-- Opening Marker --
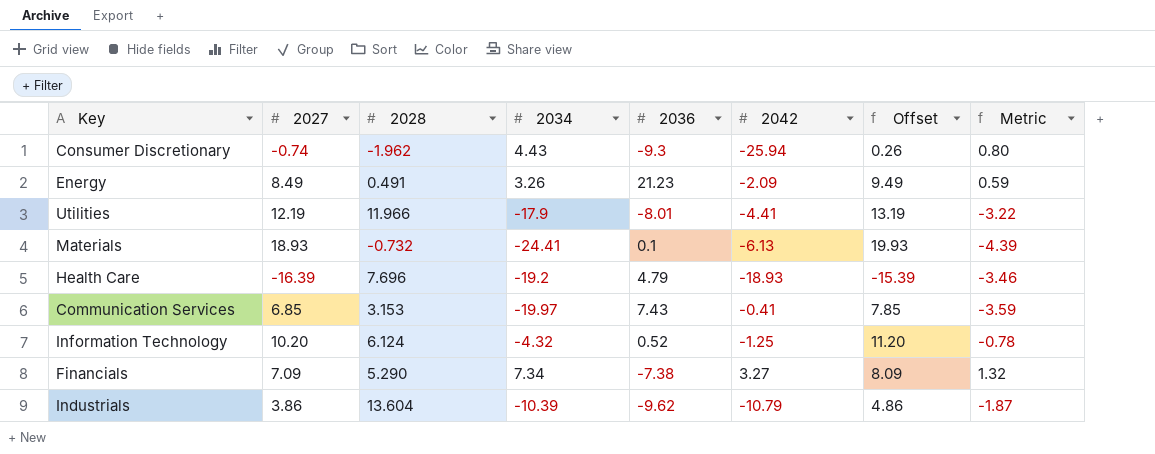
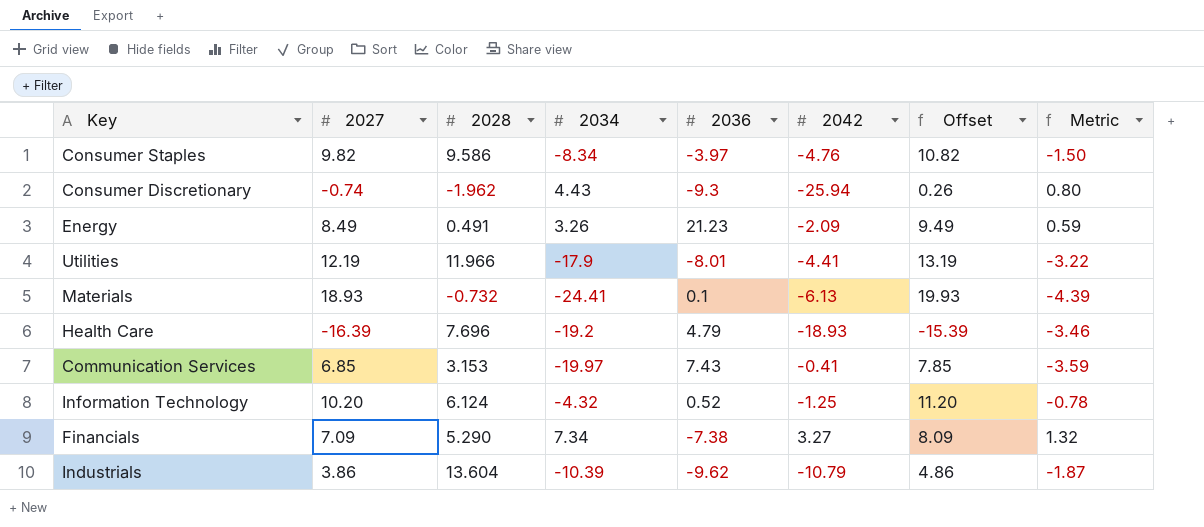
row Consumer Staples: none -> 9.82 | 9.586 | -8.34 | -3.97 | -4.76 | 10.82 | -1.50

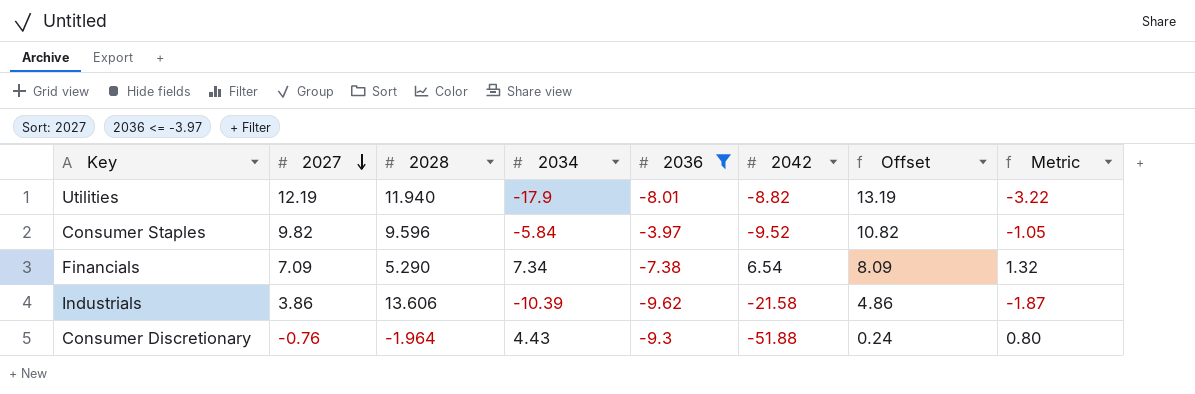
filter: none -> 2036 <= -3.97
row order: none -> 2027 descending
Utilities | 2028: 11.966 -> 11.940
Utilities | 2042: -4.41 -> -8.82
Consumer Staples | 2028: 9.586 -> 9.596
Consumer Staples | 2034: -8.34 -> -5.84
Consumer Staples | 2042: -4.76 -> -9.52
Consumer Staples | Metric: -1.50 -> -1.05
Financials | 2042: 3.27 -> 6.54
Industrials | 2028: 13.604 -> 13.606
Industrials | 2042: -10.79 -> -21.58
Consumer Discretionary | 2027: -0.74 -> -0.76
Consumer Discretionary | 2028: -1.962 -> -1.964
Consumer Discretionary | 2042: -25.94 -> -51.88
Consumer Discretionary | Offset: 0.26 -> 0.24

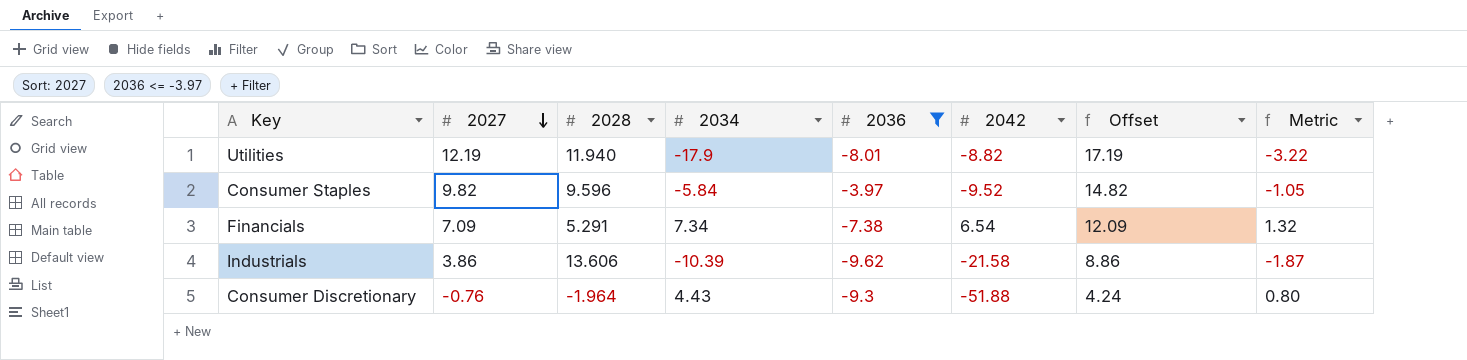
column Offset | formula: [2027] + 1 -> [2027] + 5
Financials | 2028: 5.290 -> 5.291

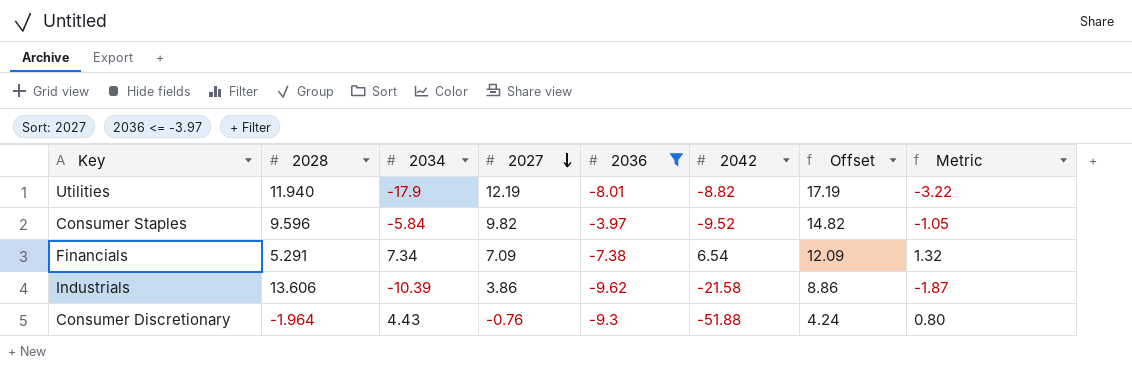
column 2027 | position: 2 -> 4

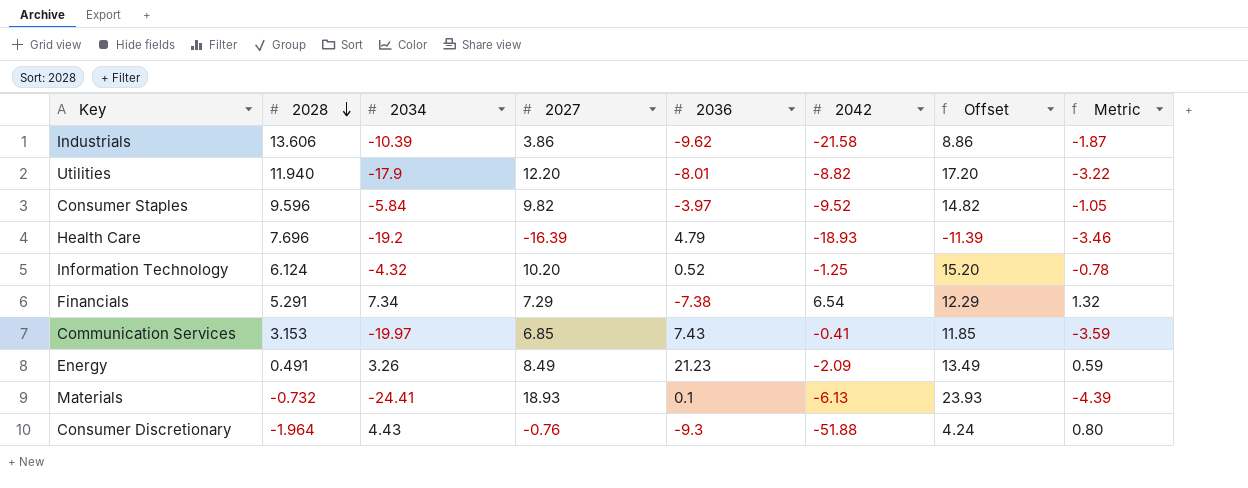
filter: 2036 <= -3.97 -> none
row order: 2027 descending -> 2028 descending
Utilities | 2027: 12.19 -> 12.20
Utilities | Offset: 17.19 -> 17.20
Financials | 2027: 7.09 -> 7.29
Financials | Offset: 12.09 -> 12.29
-- Closing Marker --
■ **Required work**: When the records above are checked line by line, how many lines contain the word "Discretionary"? Please give only that number.

■ **Problem solution**: 4